Koh Eng Tong (1921–2006) was a Malaysian athlete, professional photographer and founder of Eng Tong System Sdn. Bhd, a supplier of professional photographic equipment and other products in Malaysia.  He won the first Commonwealth Games gold medal for Malaya and was instrumental in bringing Malaysian sports to world prominence.

British Empire and the Commonwealth Games 
In 1950, Koh Eng Tong won Malaya's first Gold Medal at the 1950 British Empire Games in Weightlifting (featherweight) held in Auckland, New Zealand. At these games he lifted 310.5 kg (684.5 lbs) to win the featherweight Gold.

Although at the time, Malaya was not yet an independent country, the British Government in Malaya allowed an organised a team of four weightlifters from Malaya to participate for the first time in the Games under the Union Jack. The 1950 games was also the first occasion weightlifting was introduced.  Due to the absence of a sports organisation, the weightlifters had to pay their own expenses to participate at the games. All four lifters medaled, bringing back 2 gold, 1 silver, and 1 bronze.

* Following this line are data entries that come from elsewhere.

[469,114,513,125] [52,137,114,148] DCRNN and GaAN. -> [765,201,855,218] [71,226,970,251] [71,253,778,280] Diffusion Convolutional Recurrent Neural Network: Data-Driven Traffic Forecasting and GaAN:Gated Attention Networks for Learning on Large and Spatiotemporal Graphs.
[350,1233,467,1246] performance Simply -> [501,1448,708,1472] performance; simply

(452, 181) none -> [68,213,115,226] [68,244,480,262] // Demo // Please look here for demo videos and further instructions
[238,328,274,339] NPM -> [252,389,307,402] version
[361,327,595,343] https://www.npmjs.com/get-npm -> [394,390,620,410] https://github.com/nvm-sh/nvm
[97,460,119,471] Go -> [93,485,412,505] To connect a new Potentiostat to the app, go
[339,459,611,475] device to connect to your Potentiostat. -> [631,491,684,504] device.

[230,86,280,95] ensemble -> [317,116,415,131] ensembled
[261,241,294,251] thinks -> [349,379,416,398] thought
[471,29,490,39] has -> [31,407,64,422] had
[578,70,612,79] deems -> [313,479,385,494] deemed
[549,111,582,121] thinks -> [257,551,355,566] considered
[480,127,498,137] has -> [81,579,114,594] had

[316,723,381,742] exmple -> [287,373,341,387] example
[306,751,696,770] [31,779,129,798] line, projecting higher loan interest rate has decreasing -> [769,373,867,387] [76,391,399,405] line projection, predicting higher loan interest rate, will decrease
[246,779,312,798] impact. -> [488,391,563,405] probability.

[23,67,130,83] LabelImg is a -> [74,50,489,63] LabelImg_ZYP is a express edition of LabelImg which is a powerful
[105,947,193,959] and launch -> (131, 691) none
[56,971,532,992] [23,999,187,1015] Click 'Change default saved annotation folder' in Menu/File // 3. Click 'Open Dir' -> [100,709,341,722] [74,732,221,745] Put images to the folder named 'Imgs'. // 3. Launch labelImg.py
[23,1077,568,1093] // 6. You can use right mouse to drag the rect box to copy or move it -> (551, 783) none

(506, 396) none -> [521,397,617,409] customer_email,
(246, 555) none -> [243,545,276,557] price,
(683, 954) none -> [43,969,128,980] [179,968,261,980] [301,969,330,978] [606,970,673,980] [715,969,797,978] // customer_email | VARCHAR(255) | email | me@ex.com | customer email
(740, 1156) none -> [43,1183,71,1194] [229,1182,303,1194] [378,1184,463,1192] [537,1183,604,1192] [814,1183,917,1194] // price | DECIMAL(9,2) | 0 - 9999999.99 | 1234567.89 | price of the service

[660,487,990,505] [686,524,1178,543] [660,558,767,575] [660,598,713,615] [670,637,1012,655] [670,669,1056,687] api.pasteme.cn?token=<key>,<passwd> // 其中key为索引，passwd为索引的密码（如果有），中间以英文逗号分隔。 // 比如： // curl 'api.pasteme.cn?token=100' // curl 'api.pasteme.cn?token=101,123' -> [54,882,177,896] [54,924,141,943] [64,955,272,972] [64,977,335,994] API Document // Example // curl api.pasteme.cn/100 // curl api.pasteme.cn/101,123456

In 1951, he was rated one of the top ten Featherweight Lifters in the World.

In 1954, due to lack of financial support, Malaya could not participate in the 1954 British Empire and Commonwealth Games held in Vancouver, and Koh was not given an opportunity to defend his title, which might have resulted in a repeat victory.  The 1954 winning weight in the featherweight category was 690 lbs, 5 lbs more than the total achieved by Koh Eng Tong in 1950.

Olympic games 
Malaya was officially recognised by the International Olympic Committee (IOC) in 1954.  Mr. Koh was among a contingent of 33 athletes sent by the Federation of Malaya Olympic Council to participate in the 1956 Summer Olympics in Melbourne.

Although 6 years removed from his gold medal performance at the British Empire games. Mr. Koh represented Malaya in the featherweight weightlifting category. It was the first of two Olympic appearance by the nation under the Malaya name. He lifted 285 kg (628 lbs), well off his personal best during his prime and finish in 17th place.

Hall of Fame 
In 1994, Eng Tong was recognised by the Olympic Council of Malaysia and inducted to the Hall of Fame.
Mr. Koh presented to Olympic Council of Malaysia (OCM) with a classic photo which he took in the 1956 Summer Olympics in Melbourne.

1998 Commonwealth Games 
When Kuala Lumpur hosted the 1998 Commonwealth Games Eng Tong was honoured by becoming the Queen's Baton Relay Final Runner for these games, who at 77 handed the baton which contained the Queen's message to Prince Edward, the Queen's representative and Commonwealth Games Federation president.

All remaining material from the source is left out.